Source : Les leçons d’un investisseur étoile , La Presse

The launch of PineStone, Initial Growth, and Long-Term Focus

Nadim explains PineStone's core principles, emphasizing value creation for clients over product sales. He describes the year-long setup process that led to significant growth and client acquisition. His investment strategy focuses on long-term capital growth through ethical, high-quality companies, highlighting the importance of preserving capital.

We want to be in the business of creating value for clients. We don't want to be in the business of selling products. From early 2021 to about the spring or summer of 2022, we spent a lot of time setting up the organization. So, as you may recall, the front part of the business or the investment part and some of the distribution people came with the initial transaction. What we were missing  was operation, compliance, finance, accounting, office systems, IT, all of that. We took over a year to set up everything, which is quite long, but we had the luxury of time and we wanted to set up something high-grade, institutional, global in nature. 
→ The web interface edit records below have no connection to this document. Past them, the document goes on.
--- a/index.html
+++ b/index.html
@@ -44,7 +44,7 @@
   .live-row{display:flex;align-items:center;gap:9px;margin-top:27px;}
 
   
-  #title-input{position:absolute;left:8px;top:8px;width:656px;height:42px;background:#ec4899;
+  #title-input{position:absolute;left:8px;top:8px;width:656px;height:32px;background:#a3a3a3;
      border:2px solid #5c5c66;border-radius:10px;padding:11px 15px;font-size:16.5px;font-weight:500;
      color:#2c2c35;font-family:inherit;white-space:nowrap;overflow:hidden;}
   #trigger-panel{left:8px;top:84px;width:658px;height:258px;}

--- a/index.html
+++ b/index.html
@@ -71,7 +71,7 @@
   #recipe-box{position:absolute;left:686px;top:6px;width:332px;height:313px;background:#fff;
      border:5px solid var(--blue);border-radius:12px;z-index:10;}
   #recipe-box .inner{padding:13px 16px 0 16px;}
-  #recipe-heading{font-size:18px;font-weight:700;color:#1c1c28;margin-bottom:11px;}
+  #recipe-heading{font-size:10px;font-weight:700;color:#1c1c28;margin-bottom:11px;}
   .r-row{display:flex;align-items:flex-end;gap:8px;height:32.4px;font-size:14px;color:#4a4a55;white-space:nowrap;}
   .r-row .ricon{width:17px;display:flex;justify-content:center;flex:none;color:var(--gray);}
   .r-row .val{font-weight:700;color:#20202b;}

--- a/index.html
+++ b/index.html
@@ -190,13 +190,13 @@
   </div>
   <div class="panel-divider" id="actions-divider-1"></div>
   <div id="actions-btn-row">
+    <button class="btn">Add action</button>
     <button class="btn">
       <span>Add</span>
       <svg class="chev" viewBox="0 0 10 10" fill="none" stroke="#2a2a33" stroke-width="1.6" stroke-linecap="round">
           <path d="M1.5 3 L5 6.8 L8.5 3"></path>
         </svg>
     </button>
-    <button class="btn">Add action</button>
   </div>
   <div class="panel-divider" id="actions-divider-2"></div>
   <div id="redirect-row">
So, we put in my opinion, best-of-class systems, structures, et cetera. We started hiring all the heads from spring to mid-2022. started seeing a new inflow of business and clients like National Bank who has been a long-term supporter and partner of ours joining. And then we started seeing other institutional clients come in. Today we're sitting at almost 40 employees, most are based out of Montreal, but we have some employees in the US and in the UK, but most are here. We're running out of space in the office is incredible after three years. We so far have just crossed 30 billion Canadians in direct business. I'm just excluding the legacy of our business, which is crazy and way beyond our wildest imagination. So very excited.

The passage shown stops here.